BIMM-143 Lecture 5:
Barry Grant < http://thegrantlab.org/bimm143/ >
2018-10-12 (09:03:06 PDT on Fri, Oct 12)

Overview

One of the biggest attractions to the R programming language is that built into the language is the functionality required to have complete programmatic control over the plotting of complex figures and graphs. Whilst the use of these functions to generate simple plots is very easy, the generation of more complex multi-layered plots with precise positioning, layout, fonts and colors can be more challenging for new users.

Sections 1 to 4 are exercises designed to test and expand your familiarity with R base plotting. Section 5 feature a rather detailed guide to plotting with base R and will be useful for answering the questions in the first four sections. My objective with the last section is to provide you with everything you would need to create plots for almost any kind of data you may encounter in the future.

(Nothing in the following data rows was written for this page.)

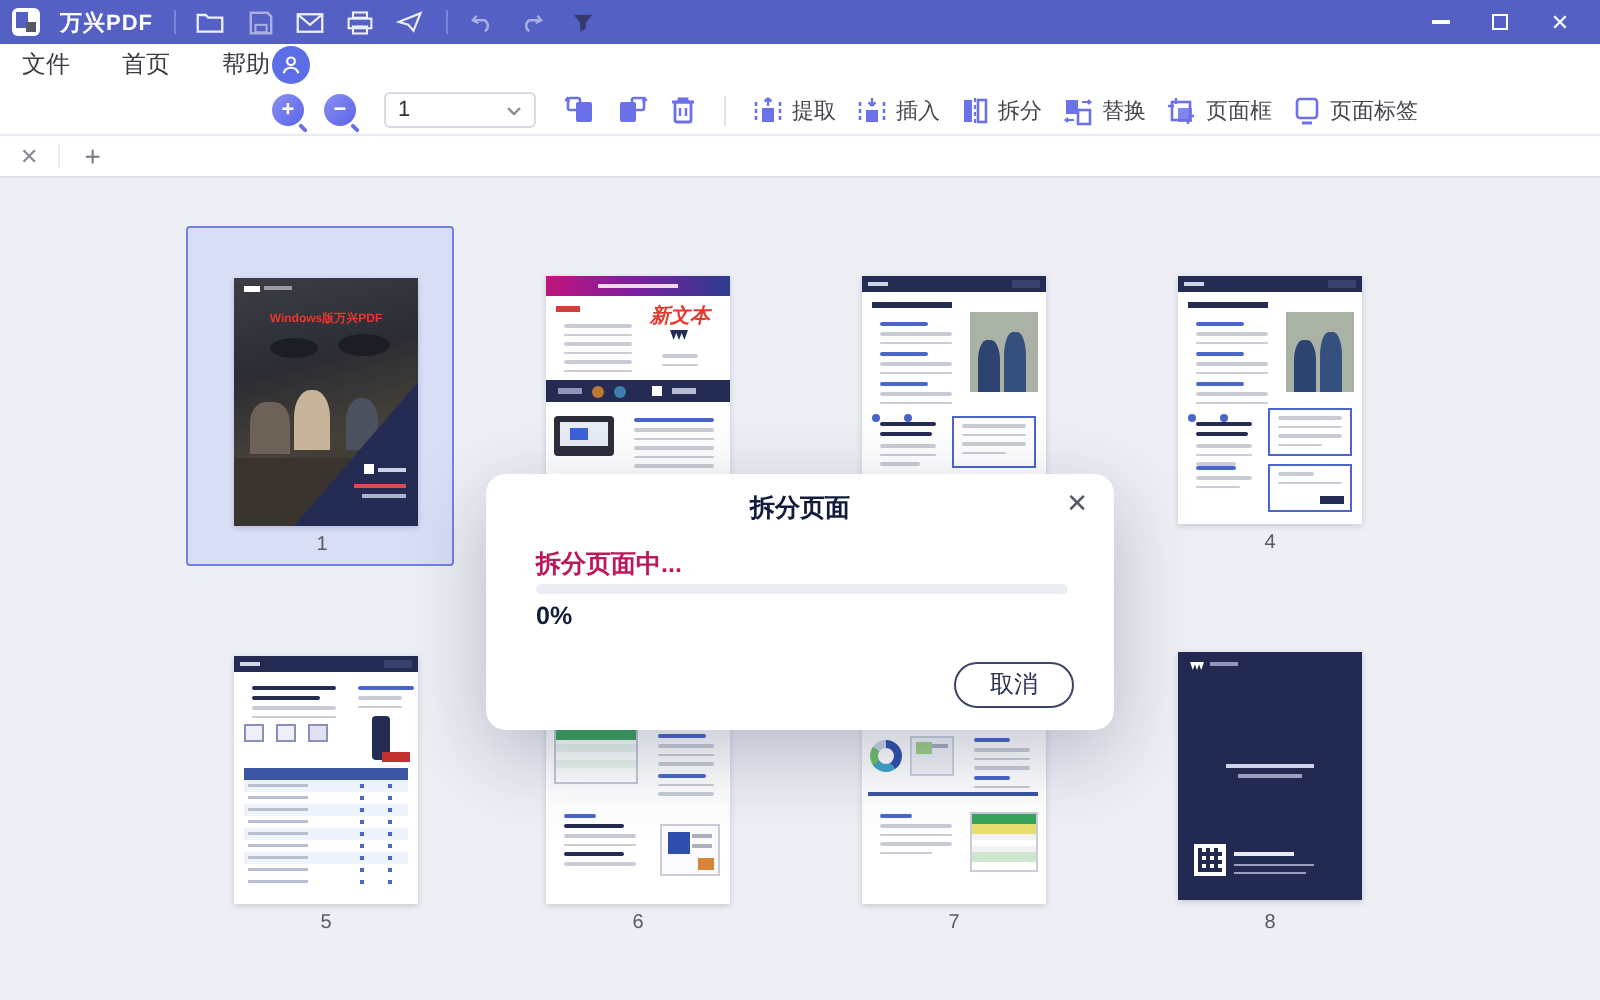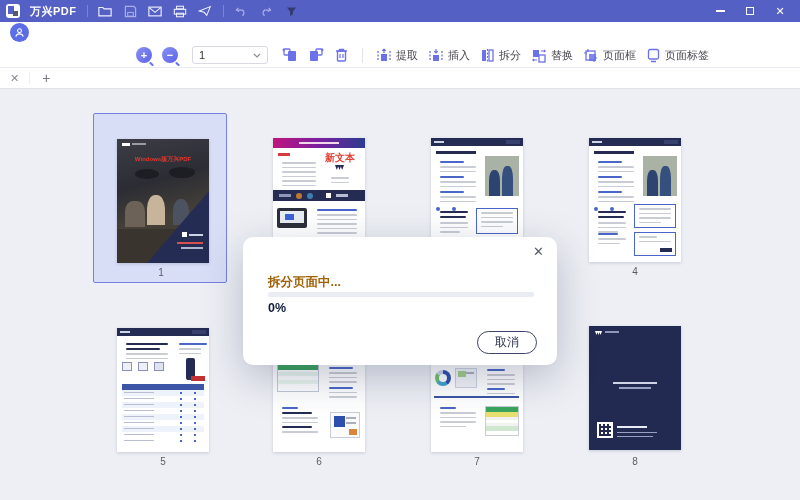"文件" div.menu-left { html: none -> <div> <span>文件</span> <span>首页</span> <span>帮助</span> </div> }
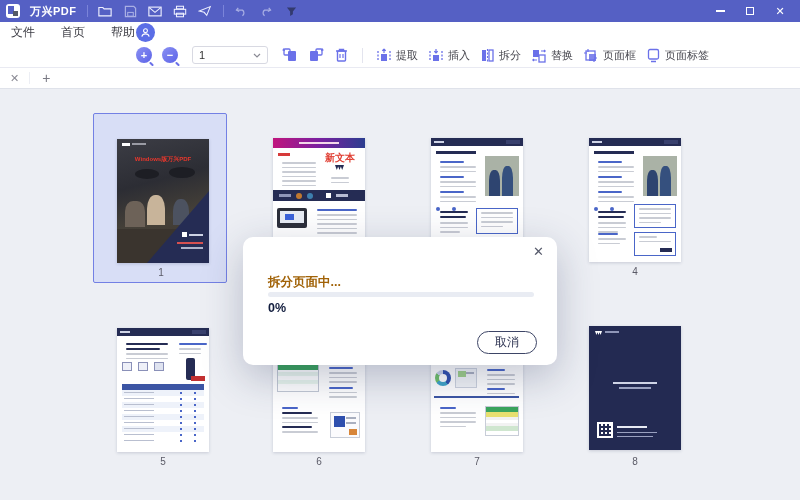"新文本" div.page { font-style: none -> italic }
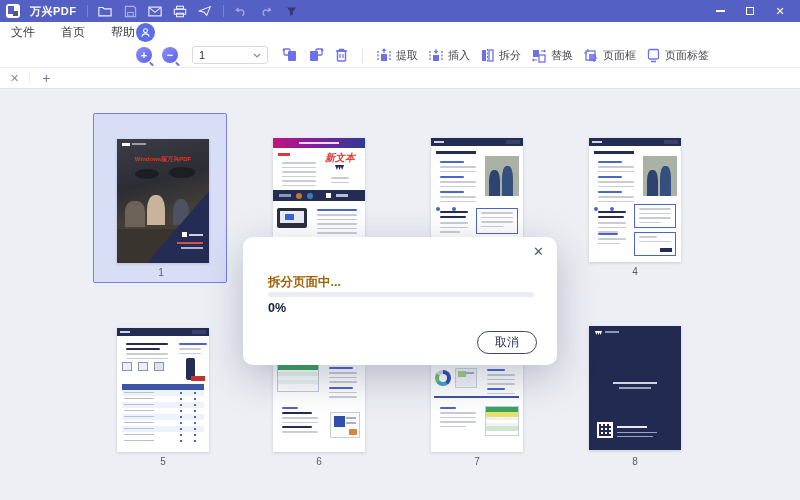"拆分页面" div.dlg-title { html: none -> <div>拆分页面</div> }
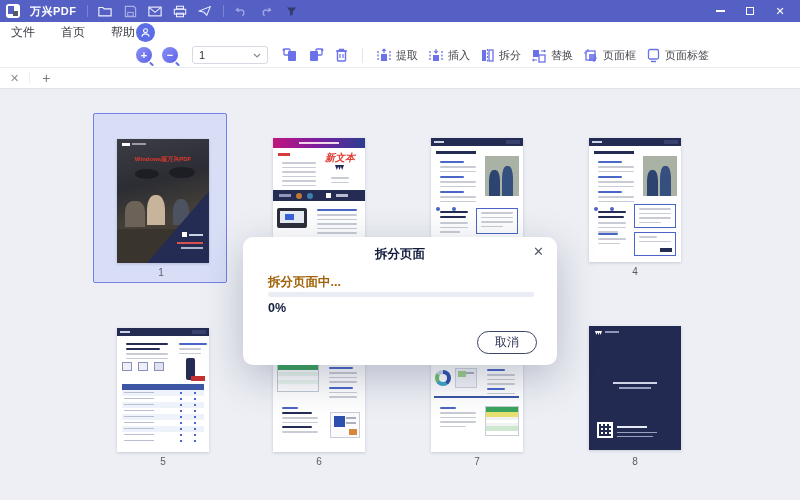"拆分页面中..." .dlg-status { color: #a16207 -> #be185d }
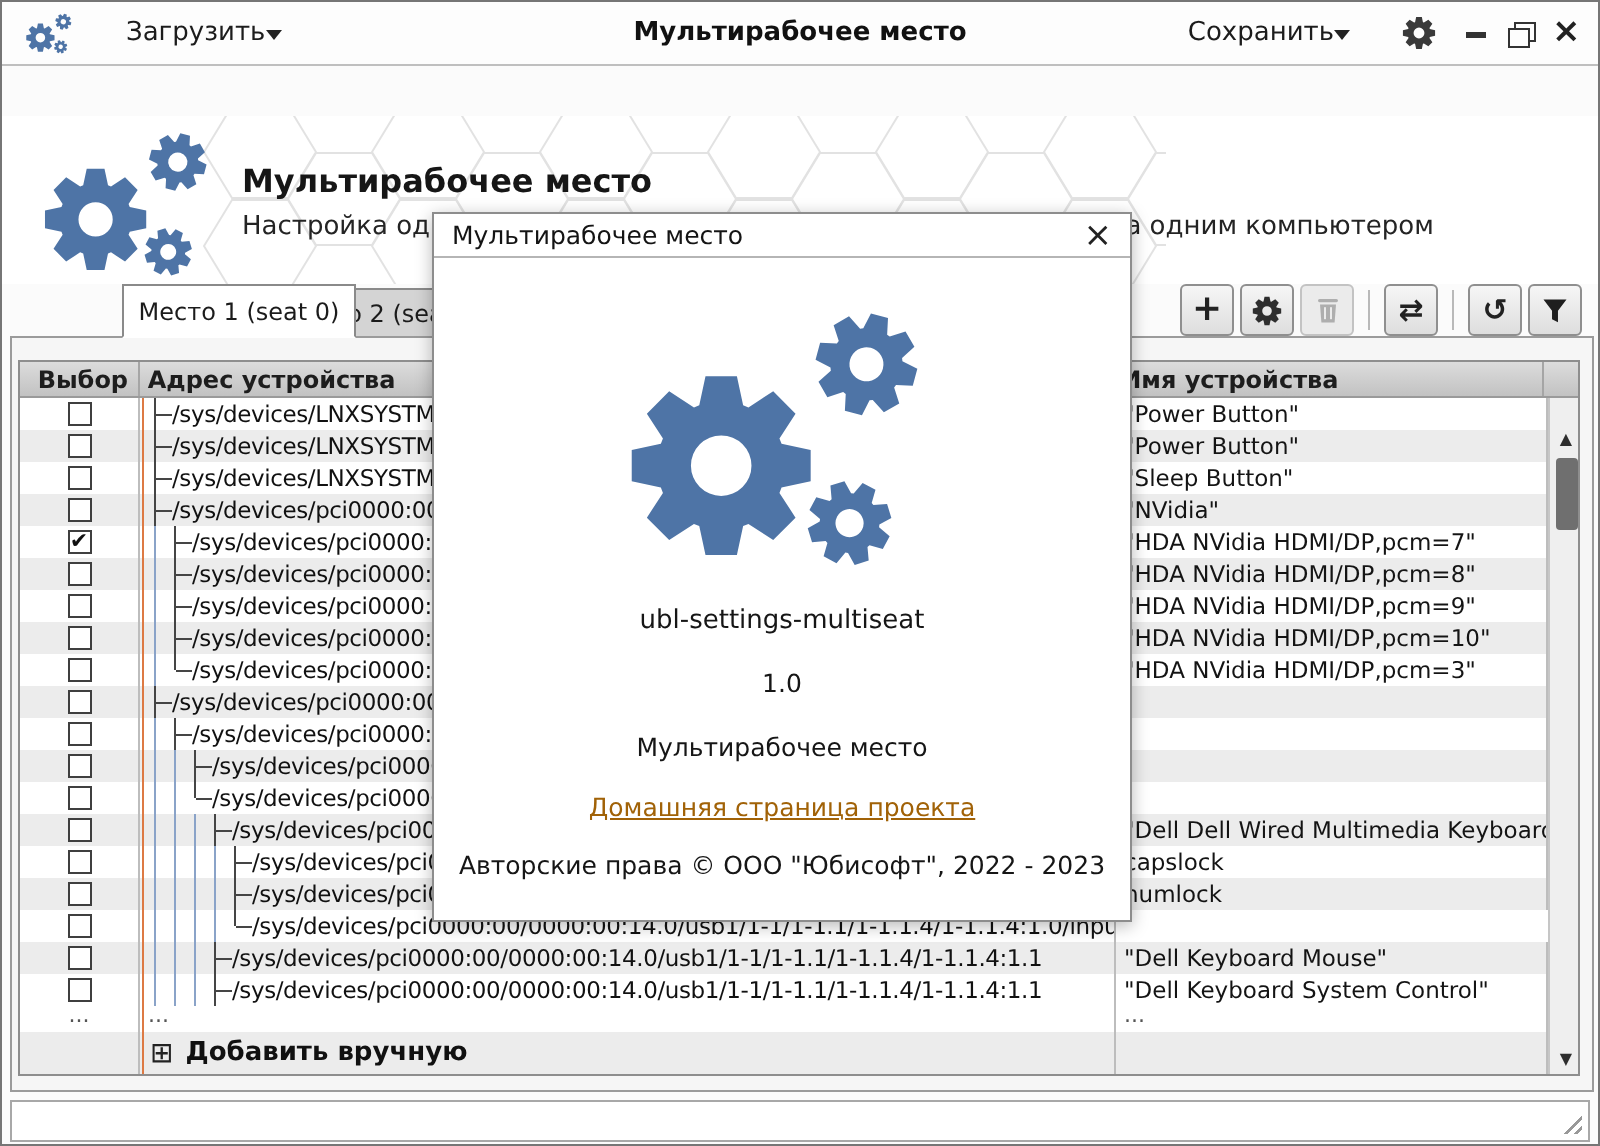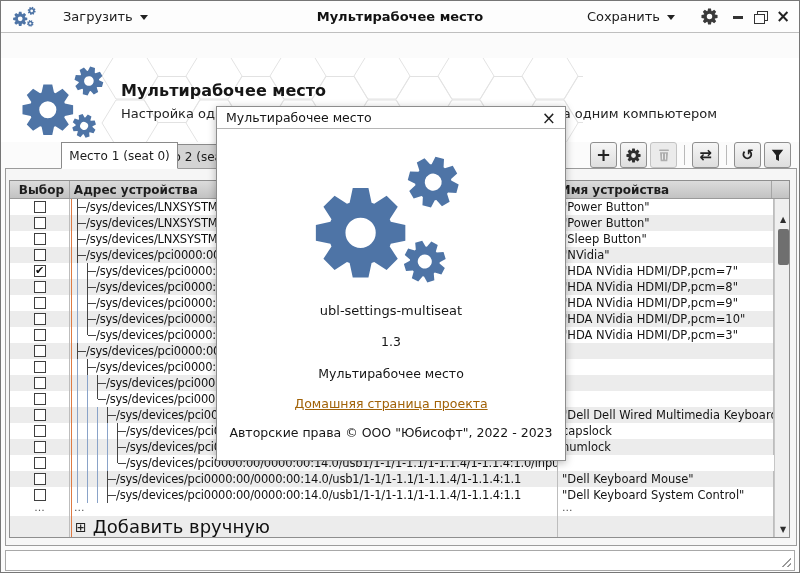"Загрузить" .tb-btn { gap: 7px -> none }
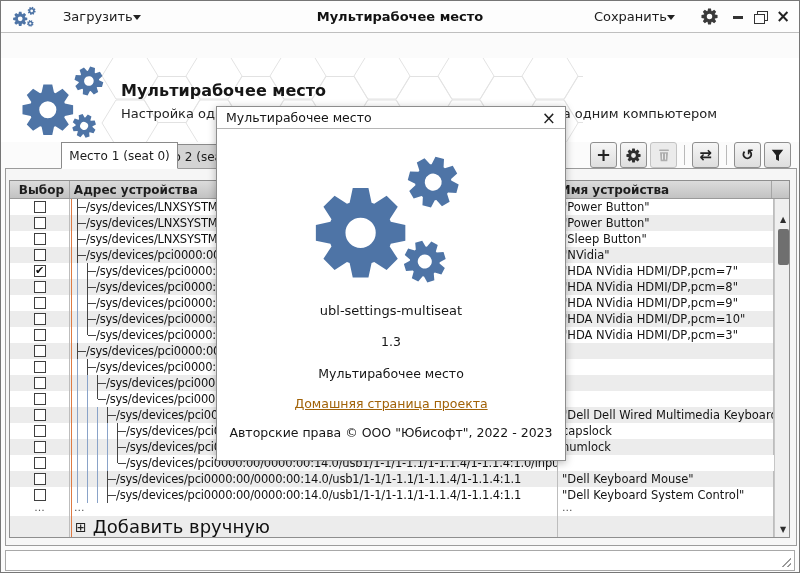"1.3" div.dlg-version { text: 1.3 -> 1.0 }
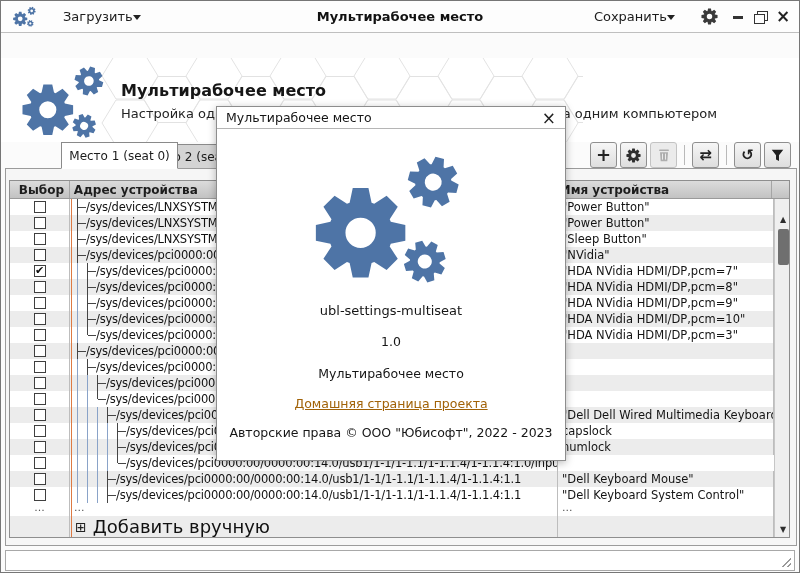"Добавить вручную" .add-label { font-size: 18px -> 13px; font-weight: none -> bold }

Side-note: While I have attempted to cover all of the major graph types you are likely to use as a newcomer to base R these are obviously not the only way to do plotting in R. There are many other R graphing packages and libraries, which can be imported and each of these has advantages and disadvantages. The most common, and ridiculously popular, external library is ggplot2, – we will introduce this add on package from CRAN next day.

Section 1: Getting organized

1A. Creating a Project

1A. We will begin by getting organized. This entails creating a new RStudio Project, creating a new R script, and downloading the input data we will use For this hands-on session.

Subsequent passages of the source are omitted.